- [DATA TO PROCESS]:
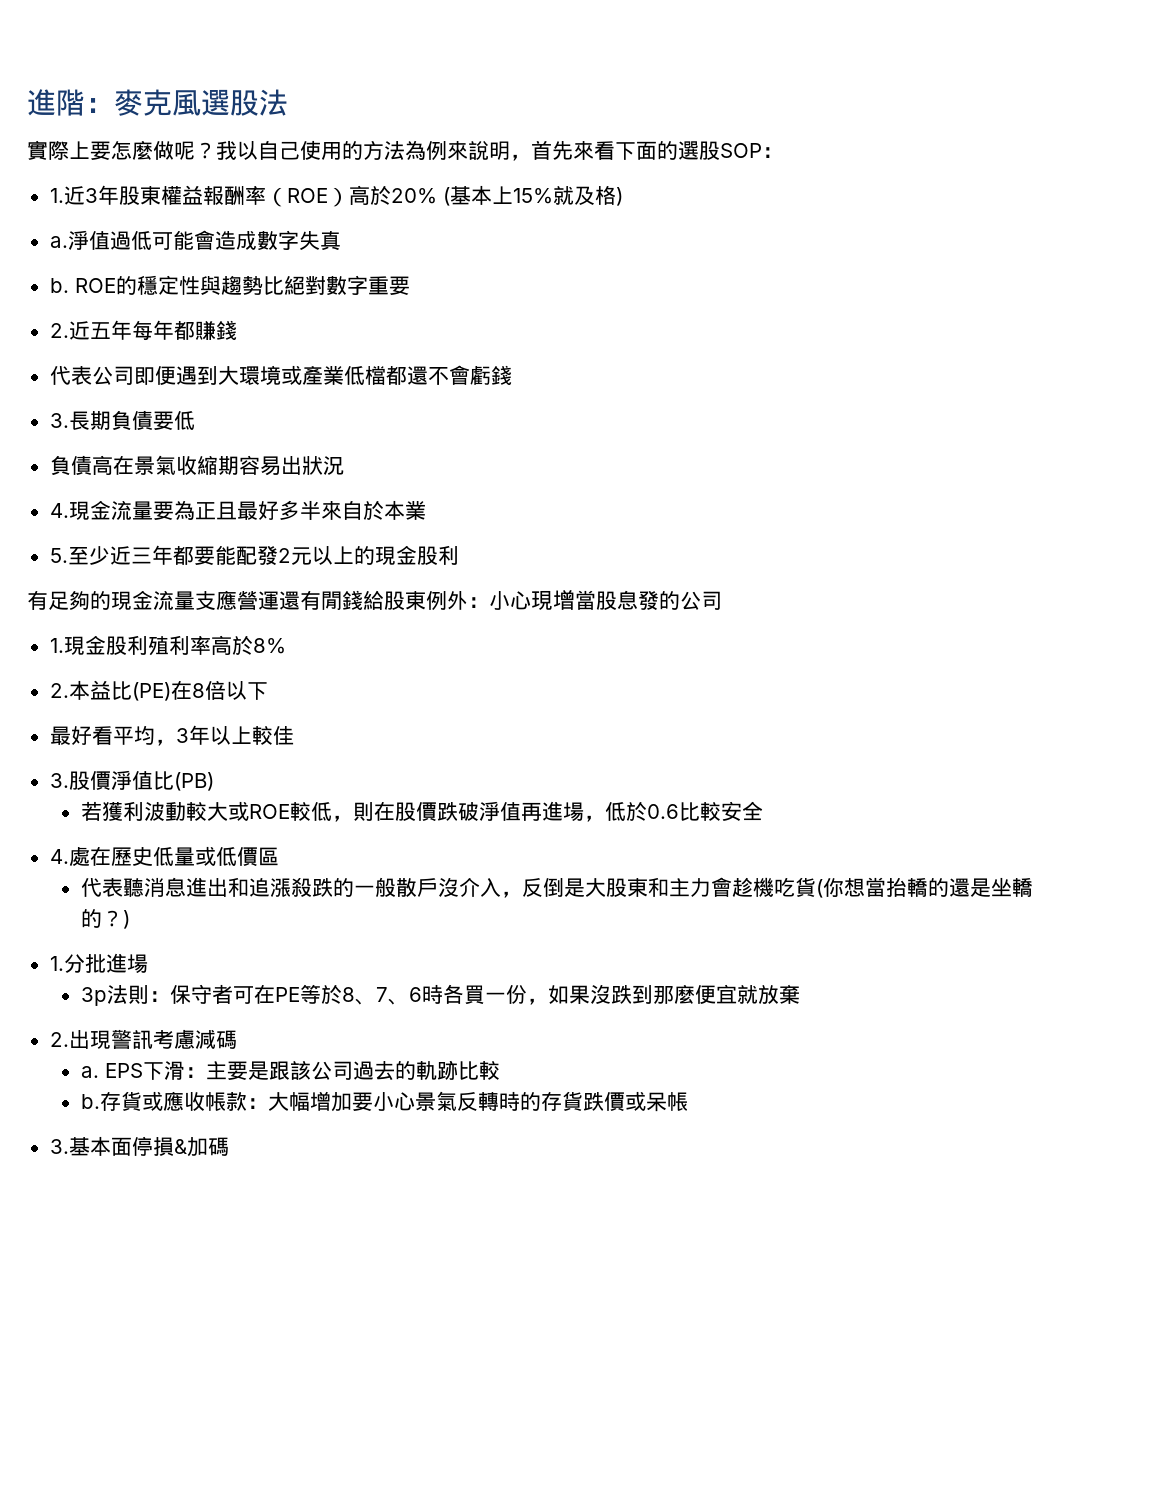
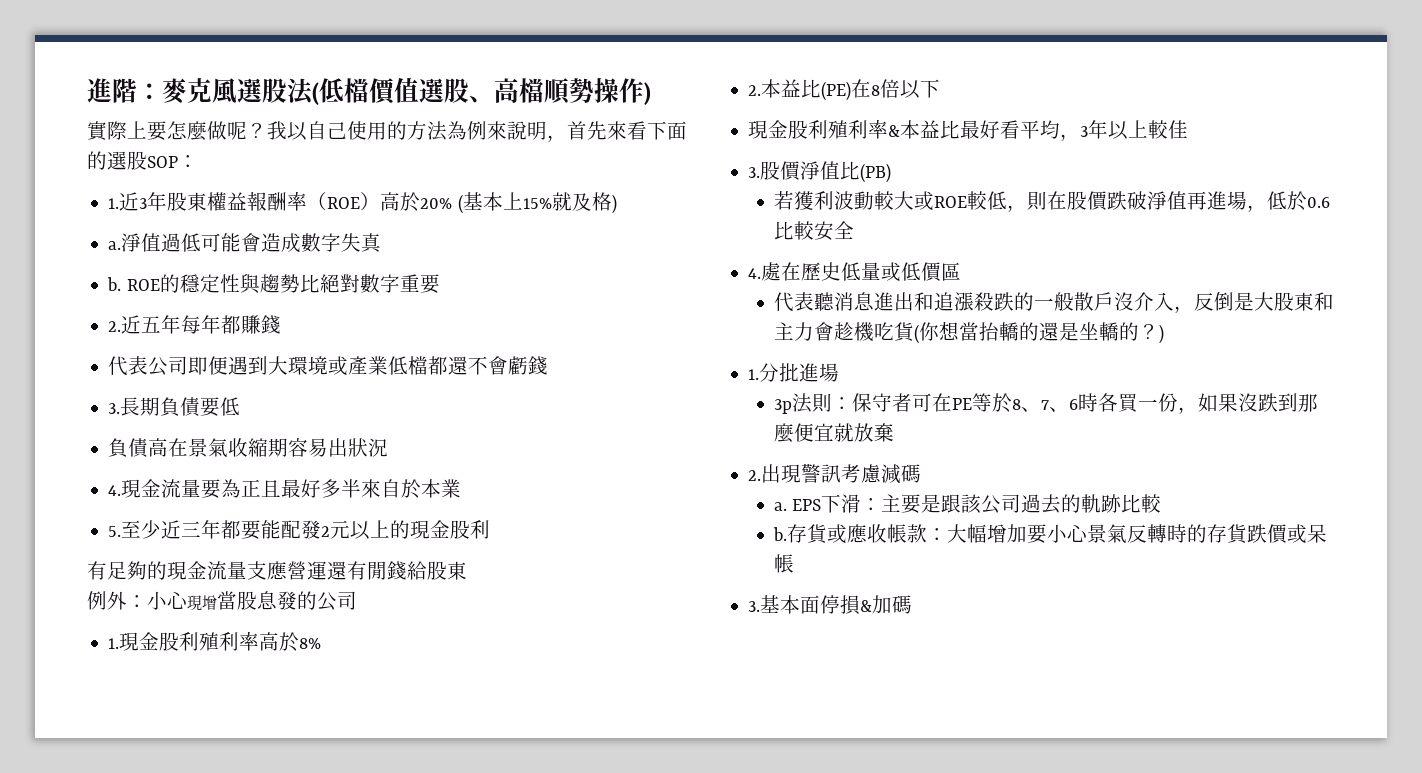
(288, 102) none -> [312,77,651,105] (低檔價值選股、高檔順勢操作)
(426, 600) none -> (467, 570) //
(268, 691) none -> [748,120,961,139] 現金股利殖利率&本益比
==
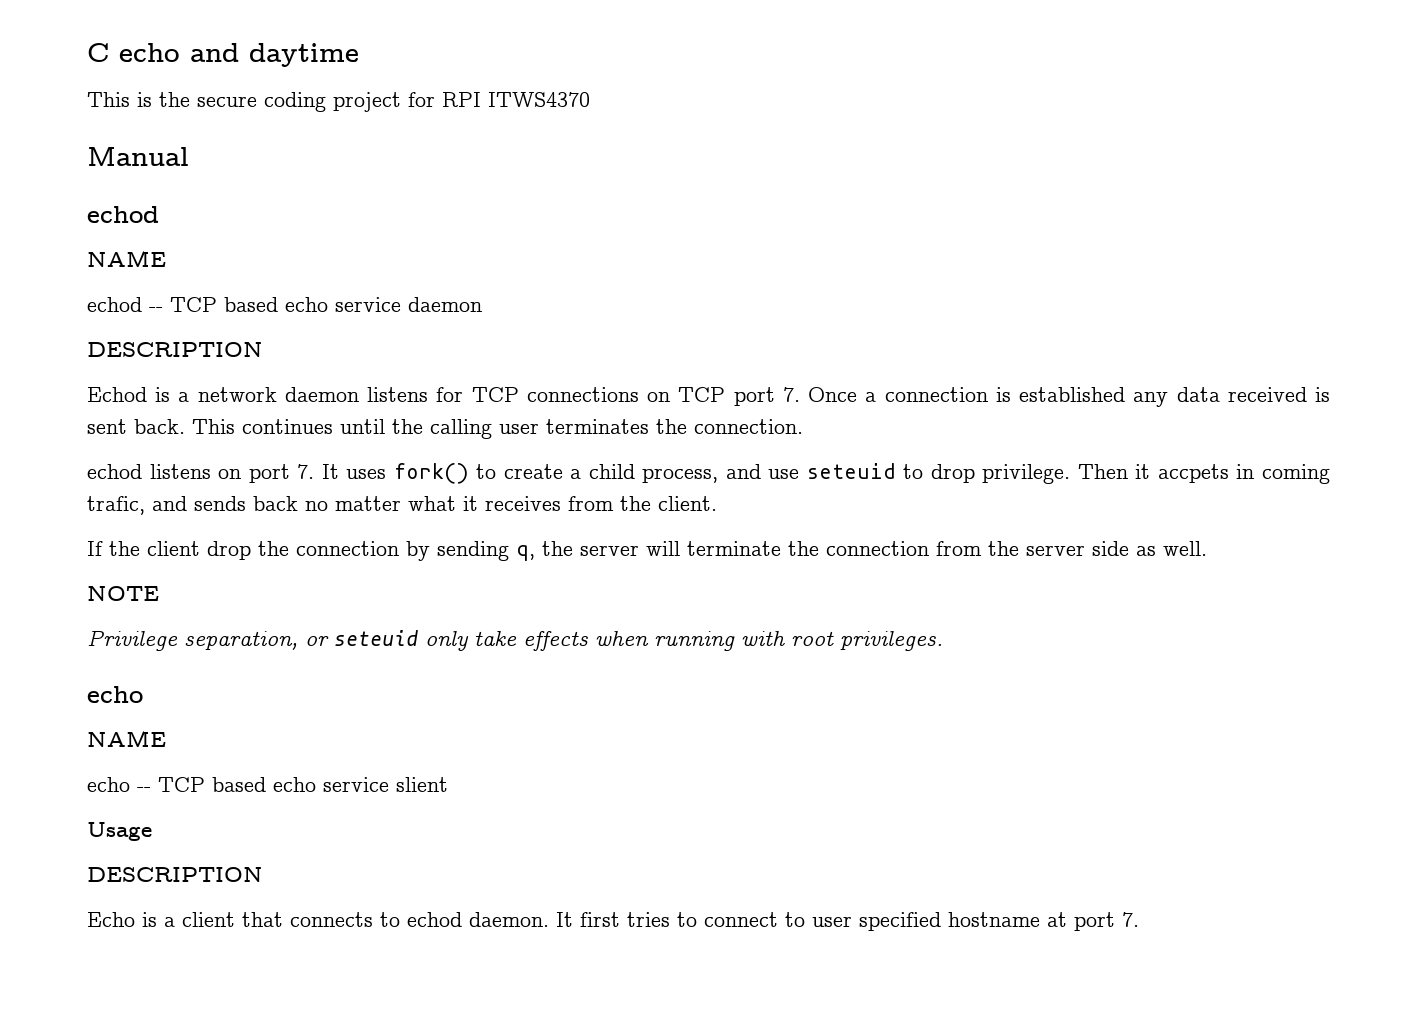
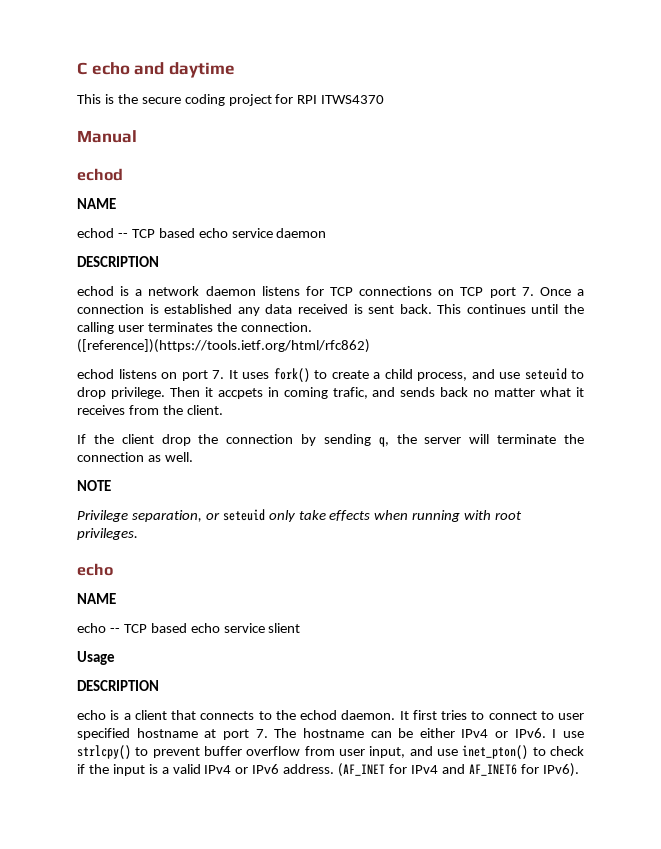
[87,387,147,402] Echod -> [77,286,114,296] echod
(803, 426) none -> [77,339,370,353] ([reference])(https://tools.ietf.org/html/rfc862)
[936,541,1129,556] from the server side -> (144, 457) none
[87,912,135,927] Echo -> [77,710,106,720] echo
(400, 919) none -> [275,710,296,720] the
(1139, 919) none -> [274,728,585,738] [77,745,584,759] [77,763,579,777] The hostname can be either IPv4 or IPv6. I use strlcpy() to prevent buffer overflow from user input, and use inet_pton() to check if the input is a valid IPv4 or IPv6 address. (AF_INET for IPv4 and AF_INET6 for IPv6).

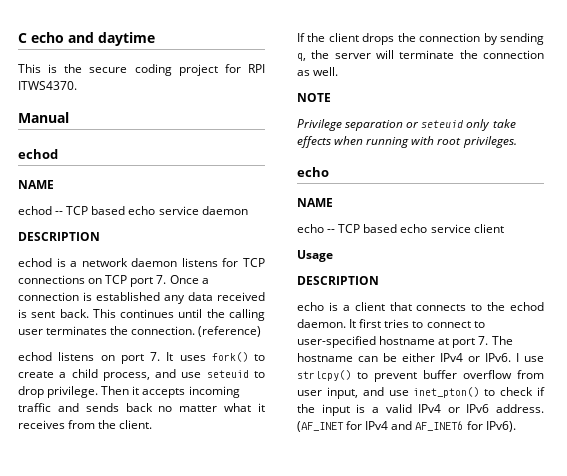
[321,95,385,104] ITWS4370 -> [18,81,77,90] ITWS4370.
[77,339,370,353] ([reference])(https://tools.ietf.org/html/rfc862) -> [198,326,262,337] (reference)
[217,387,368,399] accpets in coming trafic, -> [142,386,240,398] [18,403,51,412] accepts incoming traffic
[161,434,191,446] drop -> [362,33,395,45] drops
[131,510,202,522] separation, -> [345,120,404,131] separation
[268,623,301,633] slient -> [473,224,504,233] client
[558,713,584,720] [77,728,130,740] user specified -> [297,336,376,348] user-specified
==
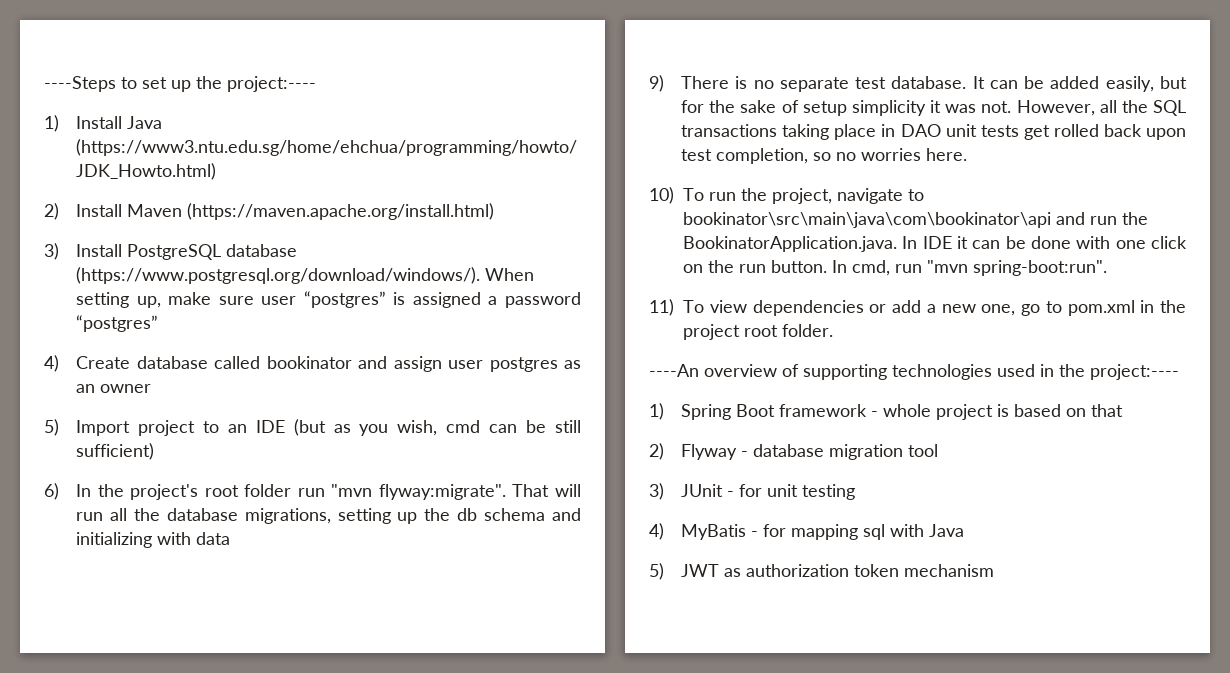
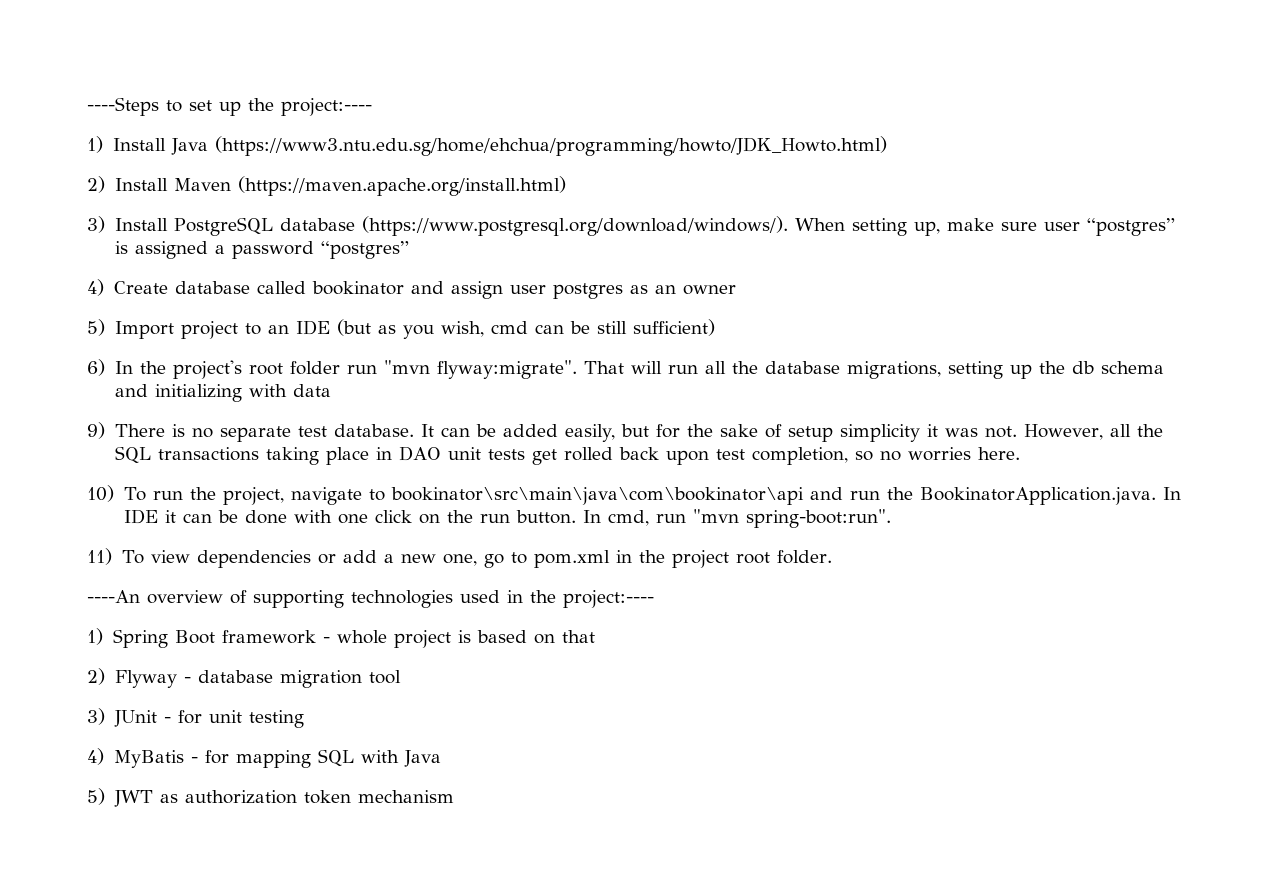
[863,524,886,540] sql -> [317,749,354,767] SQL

- [PROMPT]:
Going back to the data above, write out everything from the line with "(1139, 919) none" down to the line with "[558,713,584,720] [77,728,130,740] user", both included, leaving every picture out.

- [ANSWER TO THIS PROBLEM]:
(1139, 919) none -> [274,728,585,738] [77,745,584,759] [77,763,579,777] The hostname can be either IPv4 or IPv6. I use strlcpy() to prevent buffer overflow from user input, and use inet_pton() to check if the input is a valid IPv4 or IPv6 address. (AF_INET for IPv4 and AF_INET6 for IPv6).

[321,95,385,104] ITWS4370 -> [18,81,77,90] ITWS4370.
[77,339,370,353] ([reference])(https://tools.ietf.org/html/rfc862) -> [198,326,262,337] (reference)
[217,387,368,399] accpets in coming trafic, -> [142,386,240,398] [18,403,51,412] accepts incoming traffic
[161,434,191,446] drop -> [362,33,395,45] drops
[131,510,202,522] separation, -> [345,120,404,131] separation
[268,623,301,633] slient -> [473,224,504,233] client
[558,713,584,720] [77,728,130,740] user specified -> [297,336,376,348] user-specified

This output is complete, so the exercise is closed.